Work to complete -
Write the lines below out exactly, dropping each picture.

Provided data -
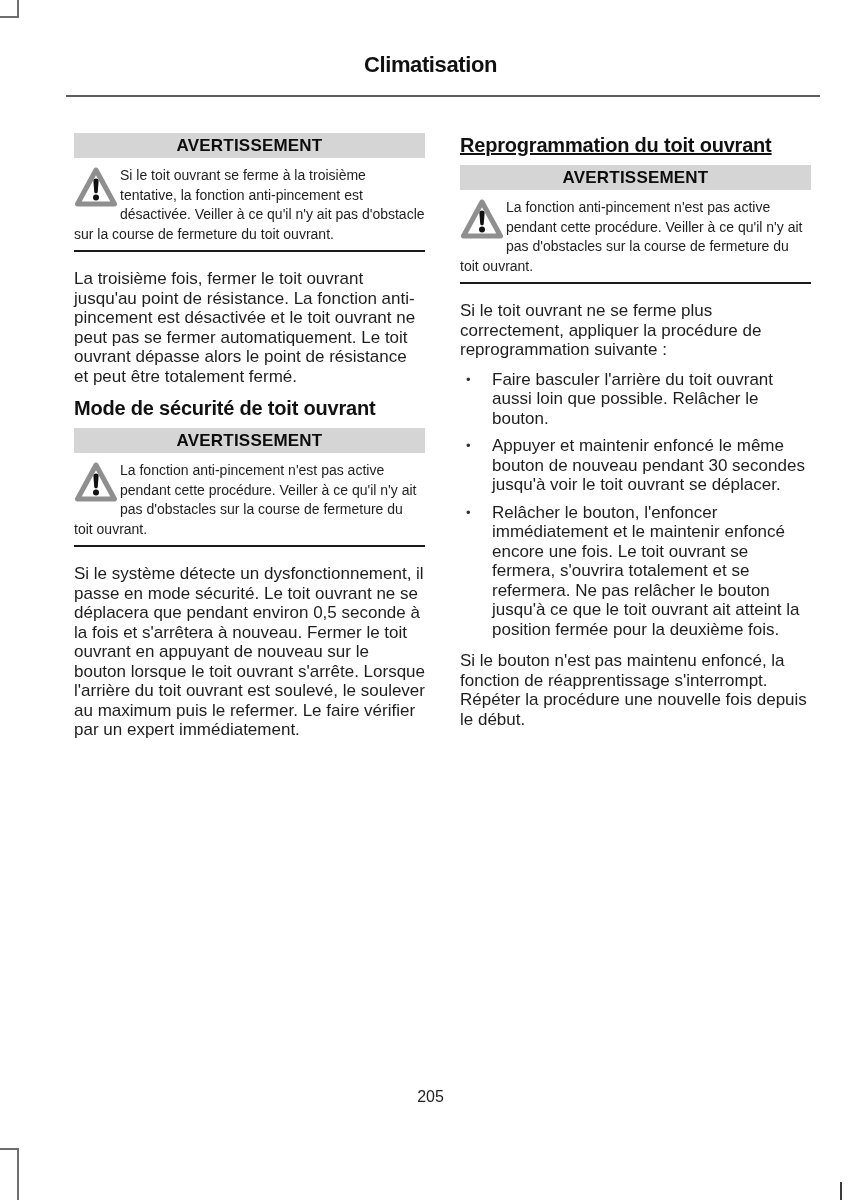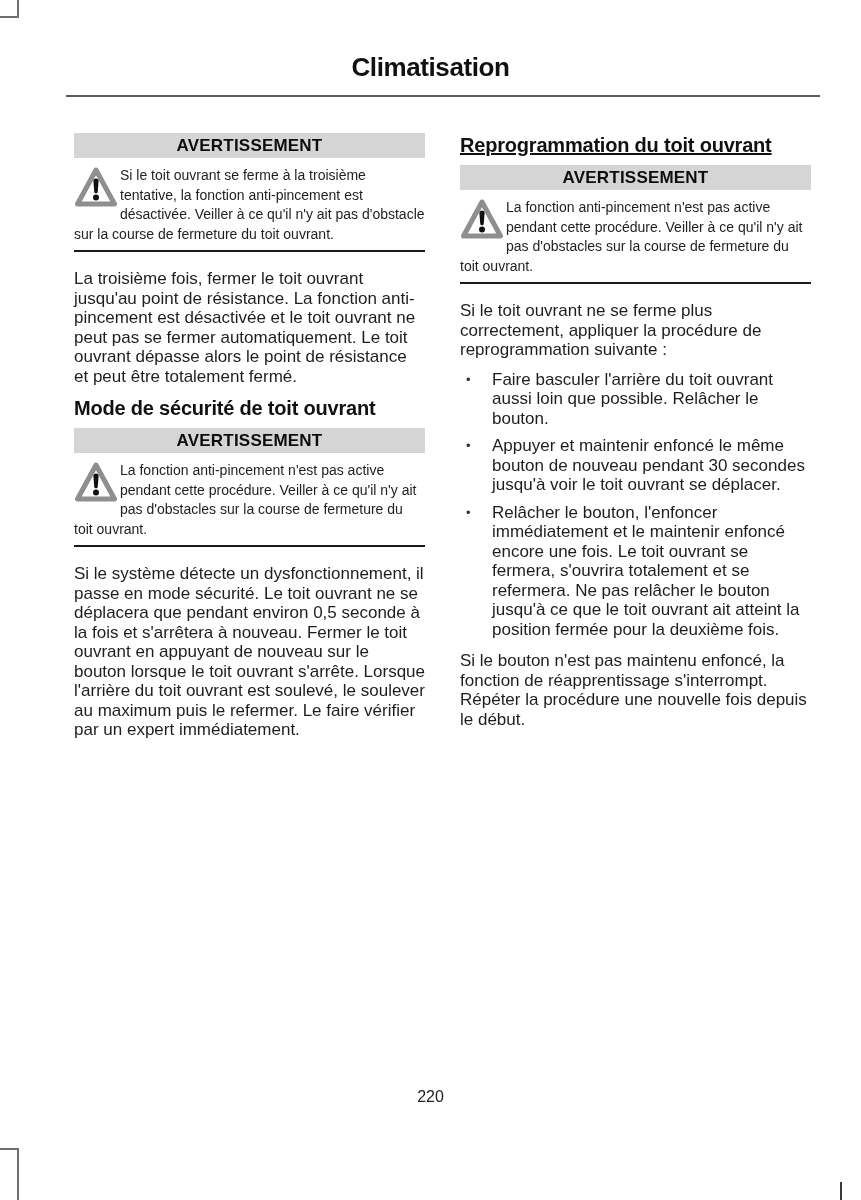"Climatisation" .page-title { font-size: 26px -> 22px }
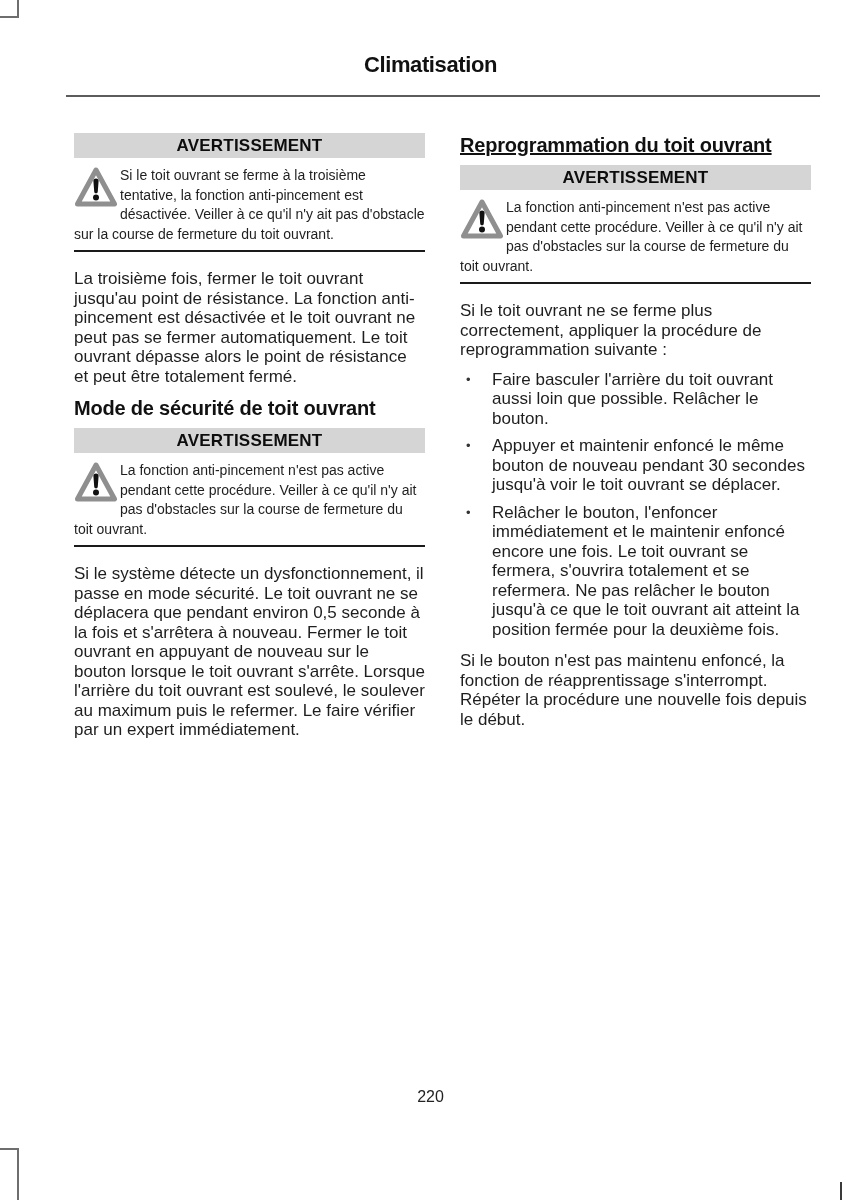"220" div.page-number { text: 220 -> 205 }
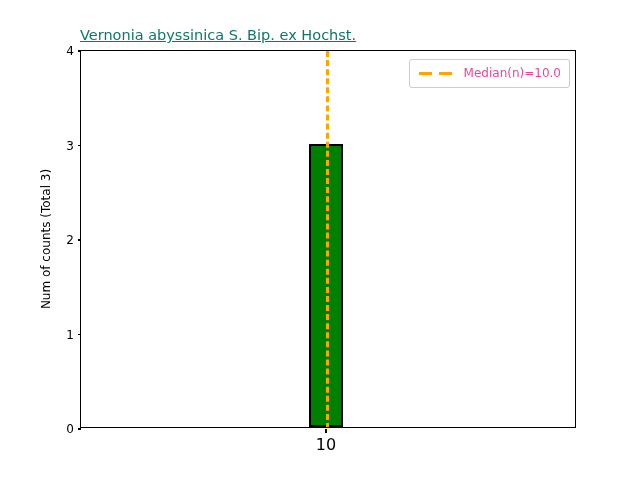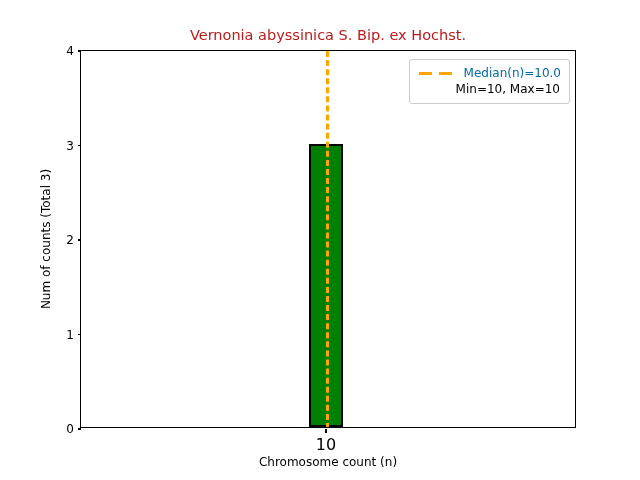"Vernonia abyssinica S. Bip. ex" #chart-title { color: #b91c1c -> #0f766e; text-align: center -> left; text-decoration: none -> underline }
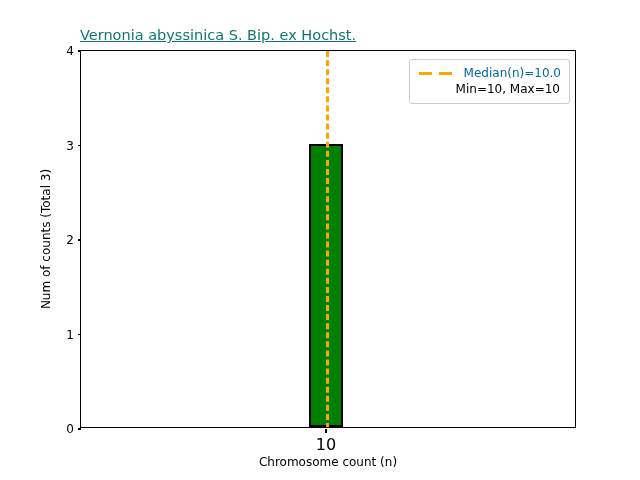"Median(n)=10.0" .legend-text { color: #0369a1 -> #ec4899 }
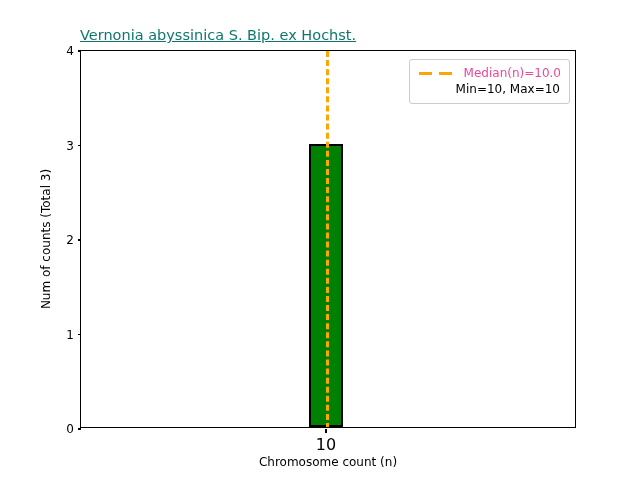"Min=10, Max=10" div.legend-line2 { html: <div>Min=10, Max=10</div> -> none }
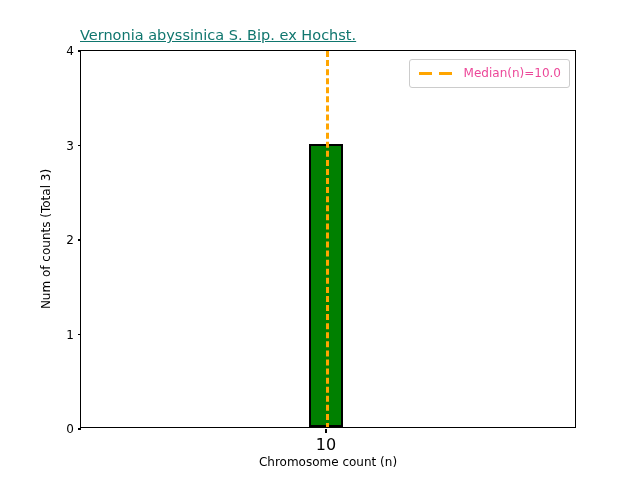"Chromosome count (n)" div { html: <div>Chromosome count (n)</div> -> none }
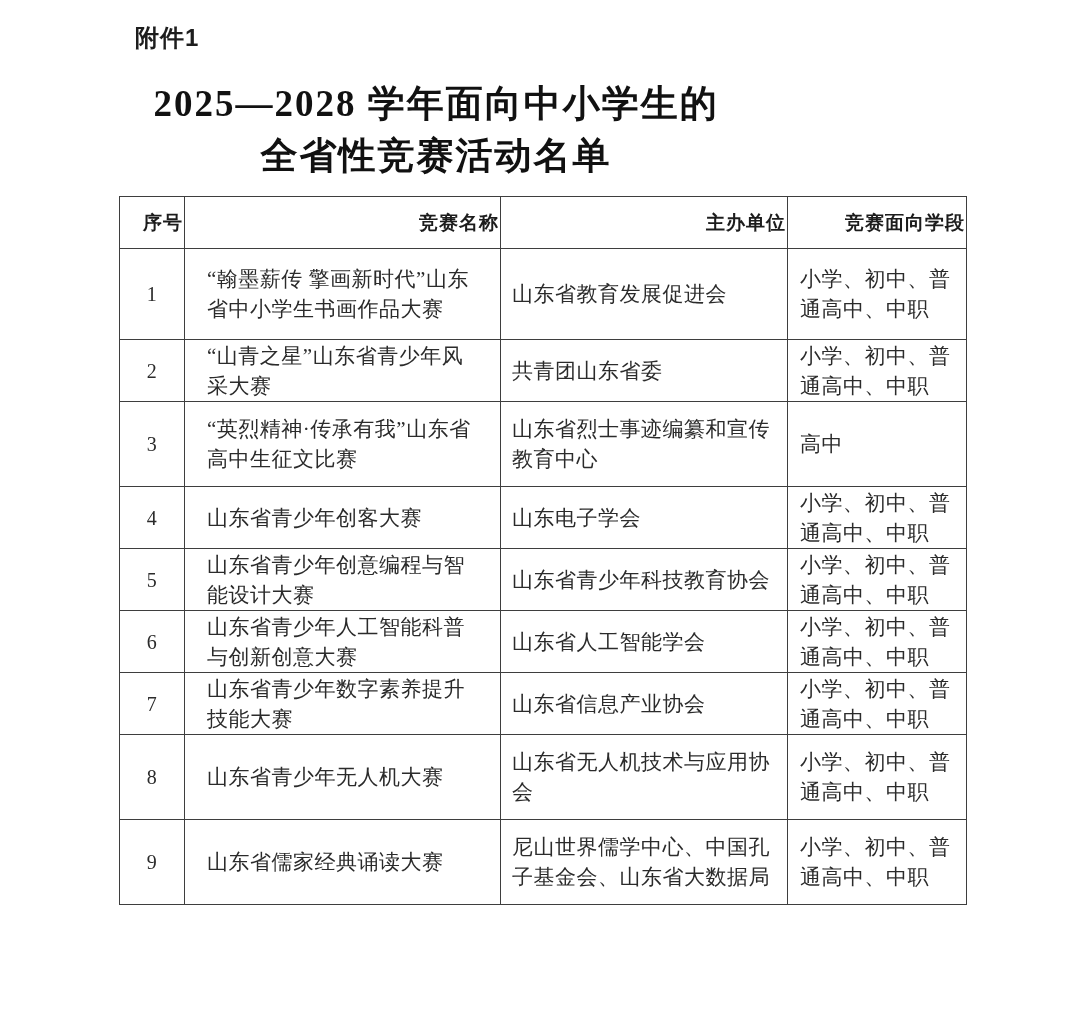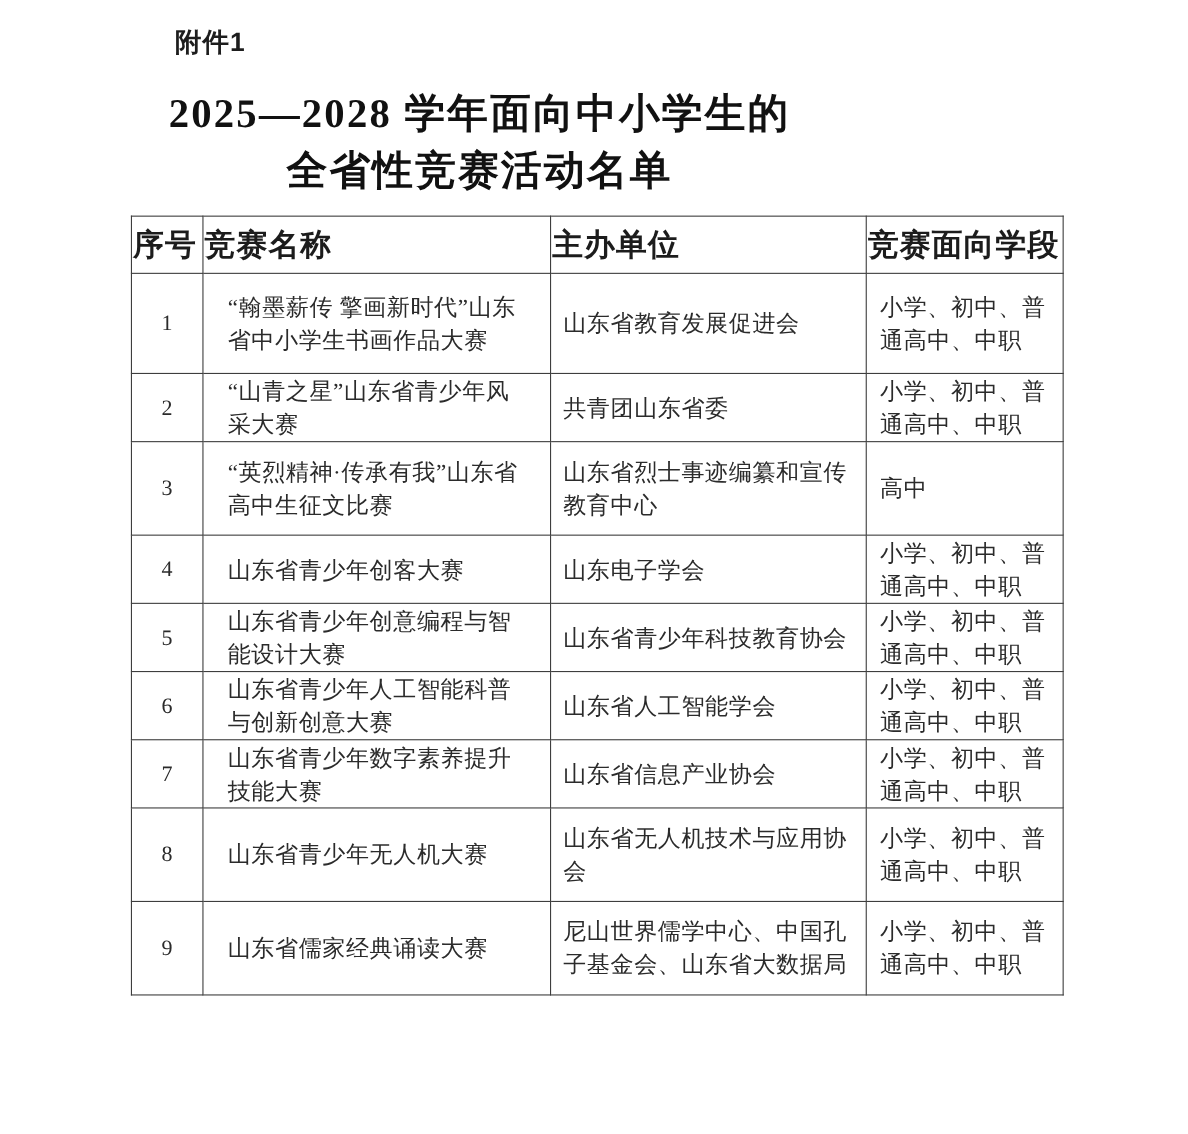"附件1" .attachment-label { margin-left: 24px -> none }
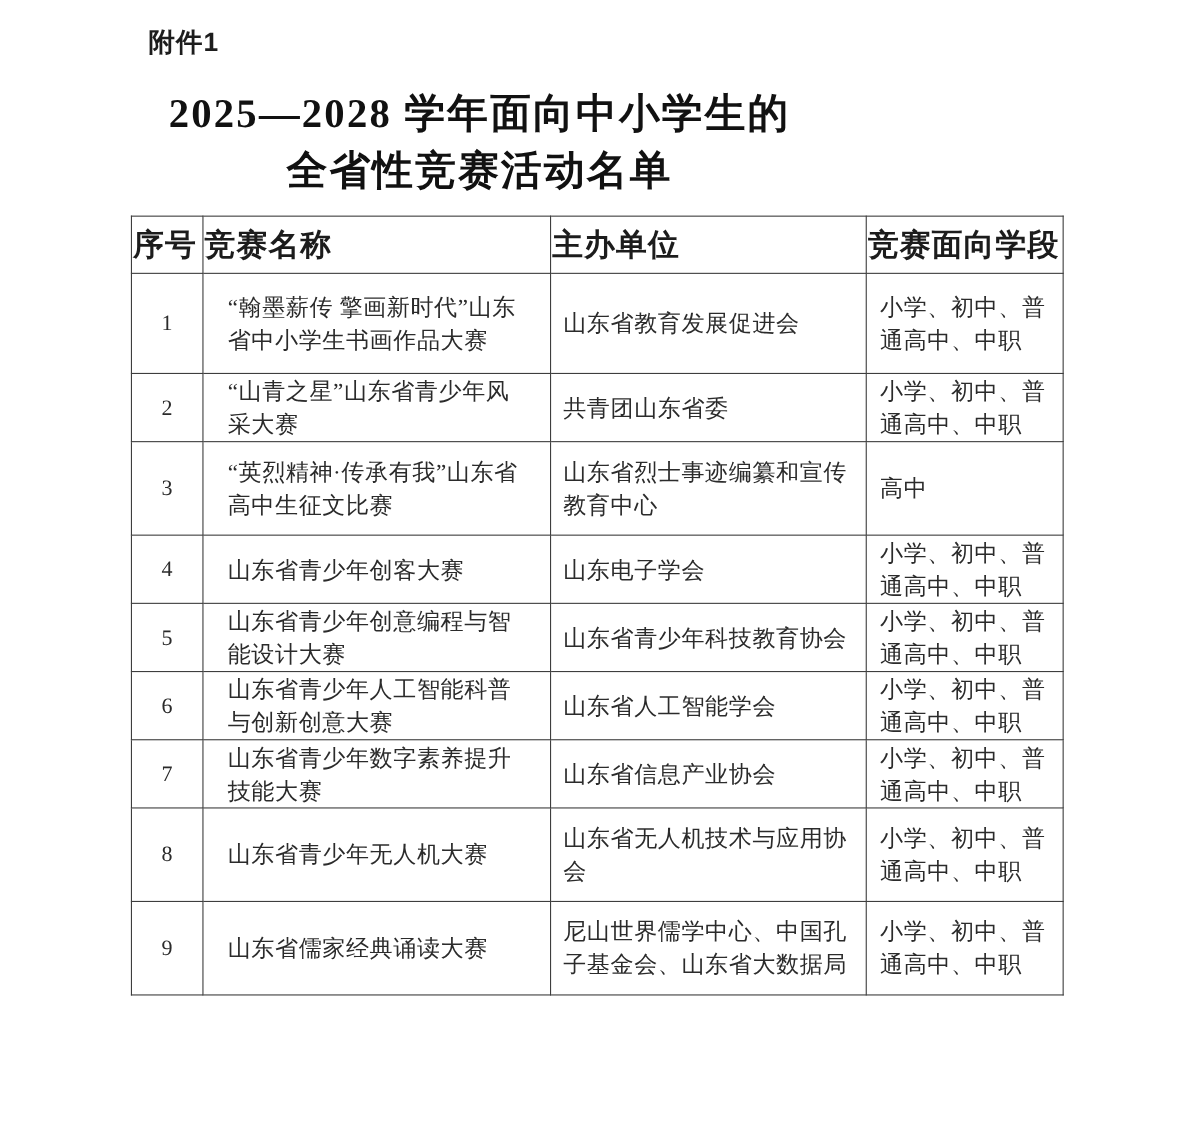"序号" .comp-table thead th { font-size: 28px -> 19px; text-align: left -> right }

Finished task -
"Climatisation" .page-title { font-size: 26px -> 22px }
"220" div.page-number { text: 220 -> 205 }
"Vernonia abyssinica S. Bip. ex" #chart-title { color: #b91c1c -> #0f766e; text-align: center -> left; text-decoration: none -> underline }
"Median(n)=10.0" .legend-text { color: #0369a1 -> #ec4899 }
"Min=10, Max=10" div.legend-line2 { html: <div>Min=10, Max=10</div> -> none }
"Chromosome count (n)" div { html: <div>Chromosome count (n)</div> -> none }
"附件1" .attachment-label { margin-left: 24px -> none }
"序号" .comp-table thead th { font-size: 28px -> 19px; text-align: left -> right }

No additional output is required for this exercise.